● Work instruction
Of the material below, the lines to be retyped are those from the line containing "[108,166,299,177] // more" through the line containing "[319,162,347,170] chose ->", inclusive; reproduce them exactly.

● Exercise input
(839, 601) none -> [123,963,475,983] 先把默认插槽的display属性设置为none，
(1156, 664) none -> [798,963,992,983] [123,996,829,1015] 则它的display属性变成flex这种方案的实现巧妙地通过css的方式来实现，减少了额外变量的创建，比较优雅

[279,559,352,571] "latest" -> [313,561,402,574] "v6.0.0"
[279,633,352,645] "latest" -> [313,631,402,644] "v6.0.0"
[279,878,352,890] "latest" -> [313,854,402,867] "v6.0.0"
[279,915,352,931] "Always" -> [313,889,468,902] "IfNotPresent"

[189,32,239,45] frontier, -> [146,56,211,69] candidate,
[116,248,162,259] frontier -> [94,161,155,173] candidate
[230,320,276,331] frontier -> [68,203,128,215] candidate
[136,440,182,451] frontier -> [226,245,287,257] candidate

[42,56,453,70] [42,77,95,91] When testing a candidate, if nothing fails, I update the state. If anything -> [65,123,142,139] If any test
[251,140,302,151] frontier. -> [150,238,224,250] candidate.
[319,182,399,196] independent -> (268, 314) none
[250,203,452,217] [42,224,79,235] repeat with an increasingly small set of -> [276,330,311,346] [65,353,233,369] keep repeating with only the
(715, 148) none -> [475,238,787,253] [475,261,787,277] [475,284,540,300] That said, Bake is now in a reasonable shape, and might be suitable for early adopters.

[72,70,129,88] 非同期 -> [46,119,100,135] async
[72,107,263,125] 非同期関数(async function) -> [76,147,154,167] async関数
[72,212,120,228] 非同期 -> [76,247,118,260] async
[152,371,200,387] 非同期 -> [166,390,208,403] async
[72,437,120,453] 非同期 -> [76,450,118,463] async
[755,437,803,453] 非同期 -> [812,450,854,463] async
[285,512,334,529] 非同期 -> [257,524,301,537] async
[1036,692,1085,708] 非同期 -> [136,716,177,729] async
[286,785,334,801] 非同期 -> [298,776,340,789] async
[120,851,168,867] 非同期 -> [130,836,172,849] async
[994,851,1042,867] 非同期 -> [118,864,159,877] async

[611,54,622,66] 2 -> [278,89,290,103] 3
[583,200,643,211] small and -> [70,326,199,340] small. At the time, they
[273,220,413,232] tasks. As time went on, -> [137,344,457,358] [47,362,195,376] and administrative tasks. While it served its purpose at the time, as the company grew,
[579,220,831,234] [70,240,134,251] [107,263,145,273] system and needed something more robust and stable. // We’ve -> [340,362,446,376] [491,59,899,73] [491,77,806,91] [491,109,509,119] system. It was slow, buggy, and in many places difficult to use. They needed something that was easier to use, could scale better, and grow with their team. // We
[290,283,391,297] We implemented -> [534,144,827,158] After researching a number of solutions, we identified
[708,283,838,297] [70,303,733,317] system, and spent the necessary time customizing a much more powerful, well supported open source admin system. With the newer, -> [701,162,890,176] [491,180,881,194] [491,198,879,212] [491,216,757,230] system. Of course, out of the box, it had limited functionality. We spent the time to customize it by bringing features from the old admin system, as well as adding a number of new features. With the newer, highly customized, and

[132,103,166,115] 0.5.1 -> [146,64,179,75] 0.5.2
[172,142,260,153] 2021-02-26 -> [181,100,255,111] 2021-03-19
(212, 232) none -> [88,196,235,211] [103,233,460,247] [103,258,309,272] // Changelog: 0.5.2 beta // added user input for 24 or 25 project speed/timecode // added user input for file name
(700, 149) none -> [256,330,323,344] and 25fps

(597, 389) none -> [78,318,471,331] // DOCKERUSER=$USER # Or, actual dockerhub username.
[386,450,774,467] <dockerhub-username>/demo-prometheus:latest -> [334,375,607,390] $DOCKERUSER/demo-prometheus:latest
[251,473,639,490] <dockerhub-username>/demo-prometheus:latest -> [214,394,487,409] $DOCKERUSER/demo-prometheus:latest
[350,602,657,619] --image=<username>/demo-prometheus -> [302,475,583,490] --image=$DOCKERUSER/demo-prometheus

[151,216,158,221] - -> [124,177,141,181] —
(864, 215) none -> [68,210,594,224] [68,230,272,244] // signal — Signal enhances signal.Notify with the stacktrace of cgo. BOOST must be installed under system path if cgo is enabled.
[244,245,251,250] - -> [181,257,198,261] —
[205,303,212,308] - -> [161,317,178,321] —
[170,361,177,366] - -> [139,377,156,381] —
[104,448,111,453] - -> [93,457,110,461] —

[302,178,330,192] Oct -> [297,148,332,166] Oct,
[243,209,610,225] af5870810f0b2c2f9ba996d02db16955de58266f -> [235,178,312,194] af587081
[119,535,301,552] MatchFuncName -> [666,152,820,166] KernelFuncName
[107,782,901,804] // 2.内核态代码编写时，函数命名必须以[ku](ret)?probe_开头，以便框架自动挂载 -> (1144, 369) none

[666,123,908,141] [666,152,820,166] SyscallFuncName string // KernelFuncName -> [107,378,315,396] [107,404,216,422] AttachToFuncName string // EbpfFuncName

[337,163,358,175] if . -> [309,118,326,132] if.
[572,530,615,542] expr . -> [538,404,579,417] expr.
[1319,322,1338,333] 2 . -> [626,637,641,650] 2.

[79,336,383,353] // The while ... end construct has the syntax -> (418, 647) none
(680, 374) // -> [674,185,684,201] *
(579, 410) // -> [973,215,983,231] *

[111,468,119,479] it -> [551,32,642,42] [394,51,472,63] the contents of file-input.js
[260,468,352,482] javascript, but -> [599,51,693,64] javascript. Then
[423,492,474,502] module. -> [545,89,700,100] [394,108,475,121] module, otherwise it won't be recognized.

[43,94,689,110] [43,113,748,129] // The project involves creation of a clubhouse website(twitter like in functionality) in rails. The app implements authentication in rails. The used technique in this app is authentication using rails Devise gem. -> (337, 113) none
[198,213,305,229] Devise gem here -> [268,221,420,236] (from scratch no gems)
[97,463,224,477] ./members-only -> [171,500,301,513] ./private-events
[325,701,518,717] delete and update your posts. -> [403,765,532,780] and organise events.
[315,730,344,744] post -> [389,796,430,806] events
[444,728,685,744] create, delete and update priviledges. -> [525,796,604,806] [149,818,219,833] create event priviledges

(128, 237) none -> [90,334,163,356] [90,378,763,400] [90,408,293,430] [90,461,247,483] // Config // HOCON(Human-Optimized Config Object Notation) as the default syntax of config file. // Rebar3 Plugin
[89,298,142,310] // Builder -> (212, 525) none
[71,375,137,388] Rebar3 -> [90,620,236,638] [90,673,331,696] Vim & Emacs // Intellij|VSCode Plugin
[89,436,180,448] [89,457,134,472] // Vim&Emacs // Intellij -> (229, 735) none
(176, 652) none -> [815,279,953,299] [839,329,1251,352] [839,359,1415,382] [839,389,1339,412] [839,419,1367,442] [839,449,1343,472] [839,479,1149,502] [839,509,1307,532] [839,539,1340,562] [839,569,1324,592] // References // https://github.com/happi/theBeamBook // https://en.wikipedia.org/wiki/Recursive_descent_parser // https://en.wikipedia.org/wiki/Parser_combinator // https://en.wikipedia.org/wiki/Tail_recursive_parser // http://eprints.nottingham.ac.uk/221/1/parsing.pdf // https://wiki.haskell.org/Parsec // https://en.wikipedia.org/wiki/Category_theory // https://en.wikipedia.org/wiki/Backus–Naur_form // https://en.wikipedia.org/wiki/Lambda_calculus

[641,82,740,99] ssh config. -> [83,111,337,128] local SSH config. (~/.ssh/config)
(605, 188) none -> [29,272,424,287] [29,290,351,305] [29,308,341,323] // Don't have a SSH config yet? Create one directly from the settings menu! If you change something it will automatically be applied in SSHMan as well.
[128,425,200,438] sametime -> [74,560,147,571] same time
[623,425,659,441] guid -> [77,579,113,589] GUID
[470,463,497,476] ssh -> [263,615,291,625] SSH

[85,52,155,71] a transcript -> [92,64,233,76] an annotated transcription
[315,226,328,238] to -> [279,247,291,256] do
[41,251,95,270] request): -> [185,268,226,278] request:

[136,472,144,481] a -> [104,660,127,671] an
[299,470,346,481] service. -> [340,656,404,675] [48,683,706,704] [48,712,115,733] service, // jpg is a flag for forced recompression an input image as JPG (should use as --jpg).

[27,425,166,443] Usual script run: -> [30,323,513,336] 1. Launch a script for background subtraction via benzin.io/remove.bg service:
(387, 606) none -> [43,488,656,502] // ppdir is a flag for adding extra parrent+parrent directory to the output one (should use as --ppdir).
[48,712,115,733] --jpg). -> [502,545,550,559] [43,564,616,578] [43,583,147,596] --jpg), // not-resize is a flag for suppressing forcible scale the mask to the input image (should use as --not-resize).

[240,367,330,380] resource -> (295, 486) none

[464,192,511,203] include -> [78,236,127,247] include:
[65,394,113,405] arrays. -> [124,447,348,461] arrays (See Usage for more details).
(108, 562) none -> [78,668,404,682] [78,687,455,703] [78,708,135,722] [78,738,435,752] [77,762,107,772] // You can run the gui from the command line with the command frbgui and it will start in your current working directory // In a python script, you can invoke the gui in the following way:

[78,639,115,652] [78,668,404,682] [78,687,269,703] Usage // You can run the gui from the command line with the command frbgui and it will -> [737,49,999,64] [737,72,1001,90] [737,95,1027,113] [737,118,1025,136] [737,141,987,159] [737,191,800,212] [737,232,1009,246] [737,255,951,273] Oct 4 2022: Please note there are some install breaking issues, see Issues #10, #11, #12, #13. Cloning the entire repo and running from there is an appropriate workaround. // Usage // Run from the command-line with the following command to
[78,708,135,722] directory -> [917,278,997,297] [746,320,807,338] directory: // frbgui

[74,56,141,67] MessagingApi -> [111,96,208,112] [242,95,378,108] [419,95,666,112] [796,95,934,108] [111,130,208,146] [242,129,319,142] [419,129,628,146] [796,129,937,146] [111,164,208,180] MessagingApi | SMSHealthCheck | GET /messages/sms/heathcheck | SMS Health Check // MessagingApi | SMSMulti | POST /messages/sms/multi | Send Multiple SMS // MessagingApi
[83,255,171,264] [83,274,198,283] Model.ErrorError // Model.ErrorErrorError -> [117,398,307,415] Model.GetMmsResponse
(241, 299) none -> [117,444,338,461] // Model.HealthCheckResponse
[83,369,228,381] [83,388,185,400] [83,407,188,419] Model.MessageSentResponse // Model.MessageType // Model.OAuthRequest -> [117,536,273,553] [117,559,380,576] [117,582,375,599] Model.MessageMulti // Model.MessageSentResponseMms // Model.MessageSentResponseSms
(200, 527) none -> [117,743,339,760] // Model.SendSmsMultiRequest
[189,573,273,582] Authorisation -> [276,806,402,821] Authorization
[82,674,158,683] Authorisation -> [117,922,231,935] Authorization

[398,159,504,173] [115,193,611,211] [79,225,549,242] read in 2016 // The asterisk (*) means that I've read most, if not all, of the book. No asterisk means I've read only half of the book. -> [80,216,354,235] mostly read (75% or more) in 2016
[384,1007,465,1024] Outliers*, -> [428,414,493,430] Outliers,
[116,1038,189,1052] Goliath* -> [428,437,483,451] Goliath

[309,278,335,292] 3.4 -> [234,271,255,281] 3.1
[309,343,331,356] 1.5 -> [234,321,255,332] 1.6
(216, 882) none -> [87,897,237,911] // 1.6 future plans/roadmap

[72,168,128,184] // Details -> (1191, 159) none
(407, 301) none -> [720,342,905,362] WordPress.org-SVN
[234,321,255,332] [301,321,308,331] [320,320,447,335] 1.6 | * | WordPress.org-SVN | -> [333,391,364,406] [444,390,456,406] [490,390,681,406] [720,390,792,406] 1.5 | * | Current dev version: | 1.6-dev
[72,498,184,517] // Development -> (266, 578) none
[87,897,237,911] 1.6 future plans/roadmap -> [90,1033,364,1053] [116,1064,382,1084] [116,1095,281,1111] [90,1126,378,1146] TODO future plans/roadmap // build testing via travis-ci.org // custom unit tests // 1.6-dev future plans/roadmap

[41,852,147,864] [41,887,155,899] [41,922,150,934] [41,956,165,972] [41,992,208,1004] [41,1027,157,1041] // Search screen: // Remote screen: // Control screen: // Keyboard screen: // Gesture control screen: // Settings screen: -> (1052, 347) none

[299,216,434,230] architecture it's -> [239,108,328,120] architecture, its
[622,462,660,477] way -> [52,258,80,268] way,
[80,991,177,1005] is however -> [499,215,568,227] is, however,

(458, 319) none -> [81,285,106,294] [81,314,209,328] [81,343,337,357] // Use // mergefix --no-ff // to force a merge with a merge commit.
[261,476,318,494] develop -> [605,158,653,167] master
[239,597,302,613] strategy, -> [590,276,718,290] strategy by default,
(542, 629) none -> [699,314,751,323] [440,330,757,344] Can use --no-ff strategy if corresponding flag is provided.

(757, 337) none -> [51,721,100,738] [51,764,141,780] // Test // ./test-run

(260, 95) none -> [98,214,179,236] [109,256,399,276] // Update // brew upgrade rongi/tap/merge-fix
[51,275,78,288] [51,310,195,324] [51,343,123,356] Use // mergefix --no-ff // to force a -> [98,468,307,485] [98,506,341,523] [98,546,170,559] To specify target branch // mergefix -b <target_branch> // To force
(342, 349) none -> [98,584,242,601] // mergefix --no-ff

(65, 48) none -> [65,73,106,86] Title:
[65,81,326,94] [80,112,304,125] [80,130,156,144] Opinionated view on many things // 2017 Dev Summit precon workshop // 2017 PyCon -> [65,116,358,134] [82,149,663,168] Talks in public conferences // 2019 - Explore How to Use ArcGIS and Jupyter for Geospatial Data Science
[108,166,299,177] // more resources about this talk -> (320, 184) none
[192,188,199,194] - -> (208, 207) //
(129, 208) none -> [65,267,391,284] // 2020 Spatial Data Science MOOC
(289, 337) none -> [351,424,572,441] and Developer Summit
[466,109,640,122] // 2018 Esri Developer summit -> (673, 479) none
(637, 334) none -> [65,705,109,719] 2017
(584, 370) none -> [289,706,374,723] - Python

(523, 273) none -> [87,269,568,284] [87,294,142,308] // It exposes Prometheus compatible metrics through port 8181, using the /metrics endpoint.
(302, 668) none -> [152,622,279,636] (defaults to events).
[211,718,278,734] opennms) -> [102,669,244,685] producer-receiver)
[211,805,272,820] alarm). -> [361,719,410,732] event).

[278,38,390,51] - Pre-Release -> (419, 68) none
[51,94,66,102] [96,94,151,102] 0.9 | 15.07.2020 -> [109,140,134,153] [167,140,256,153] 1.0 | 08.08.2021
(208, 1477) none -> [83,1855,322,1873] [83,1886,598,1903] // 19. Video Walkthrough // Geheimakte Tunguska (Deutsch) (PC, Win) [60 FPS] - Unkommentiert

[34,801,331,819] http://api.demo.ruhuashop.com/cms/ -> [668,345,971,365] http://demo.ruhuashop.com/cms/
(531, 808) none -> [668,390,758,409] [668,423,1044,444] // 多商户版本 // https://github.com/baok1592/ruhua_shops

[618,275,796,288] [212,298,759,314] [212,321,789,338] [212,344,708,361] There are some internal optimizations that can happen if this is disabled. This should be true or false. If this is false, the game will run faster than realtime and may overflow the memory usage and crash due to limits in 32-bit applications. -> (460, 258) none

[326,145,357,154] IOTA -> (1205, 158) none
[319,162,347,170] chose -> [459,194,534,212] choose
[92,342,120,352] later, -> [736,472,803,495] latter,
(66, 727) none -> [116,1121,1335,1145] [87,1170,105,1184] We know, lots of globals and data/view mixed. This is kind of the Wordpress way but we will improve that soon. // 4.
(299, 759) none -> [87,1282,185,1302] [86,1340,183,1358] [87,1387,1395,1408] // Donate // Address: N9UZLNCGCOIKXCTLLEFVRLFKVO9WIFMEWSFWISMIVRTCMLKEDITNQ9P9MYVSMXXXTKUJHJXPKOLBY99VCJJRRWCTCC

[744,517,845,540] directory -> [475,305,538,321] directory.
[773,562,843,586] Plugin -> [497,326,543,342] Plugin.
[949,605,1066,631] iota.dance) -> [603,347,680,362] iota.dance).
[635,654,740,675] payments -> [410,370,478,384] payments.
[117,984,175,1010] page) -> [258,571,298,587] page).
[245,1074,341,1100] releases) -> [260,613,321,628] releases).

● Task response
[108,166,299,177] // more resources about this talk -> (320, 184) none
[192,188,199,194] - -> (208, 207) //
(129, 208) none -> [65,267,391,284] // 2020 Spatial Data Science MOOC
(289, 337) none -> [351,424,572,441] and Developer Summit
[466,109,640,122] // 2018 Esri Developer summit -> (673, 479) none
(637, 334) none -> [65,705,109,719] 2017
(584, 370) none -> [289,706,374,723] - Python

(523, 273) none -> [87,269,568,284] [87,294,142,308] // It exposes Prometheus compatible metrics through port 8181, using the /metrics endpoint.
(302, 668) none -> [152,622,279,636] (defaults to events).
[211,718,278,734] opennms) -> [102,669,244,685] producer-receiver)
[211,805,272,820] alarm). -> [361,719,410,732] event).

[278,38,390,51] - Pre-Release -> (419, 68) none
[51,94,66,102] [96,94,151,102] 0.9 | 15.07.2020 -> [109,140,134,153] [167,140,256,153] 1.0 | 08.08.2021
(208, 1477) none -> [83,1855,322,1873] [83,1886,598,1903] // 19. Video Walkthrough // Geheimakte Tunguska (Deutsch) (PC, Win) [60 FPS] - Unkommentiert

[34,801,331,819] http://api.demo.ruhuashop.com/cms/ -> [668,345,971,365] http://demo.ruhuashop.com/cms/
(531, 808) none -> [668,390,758,409] [668,423,1044,444] // 多商户版本 // https://github.com/baok1592/ruhua_shops

[618,275,796,288] [212,298,759,314] [212,321,789,338] [212,344,708,361] There are some internal optimizations that can happen if this is disabled. This should be true or false. If this is false, the game will run faster than realtime and may overflow the memory usage and crash due to limits in 32-bit applications. -> (460, 258) none

[326,145,357,154] IOTA -> (1205, 158) none
[319,162,347,170] chose -> [459,194,534,212] choose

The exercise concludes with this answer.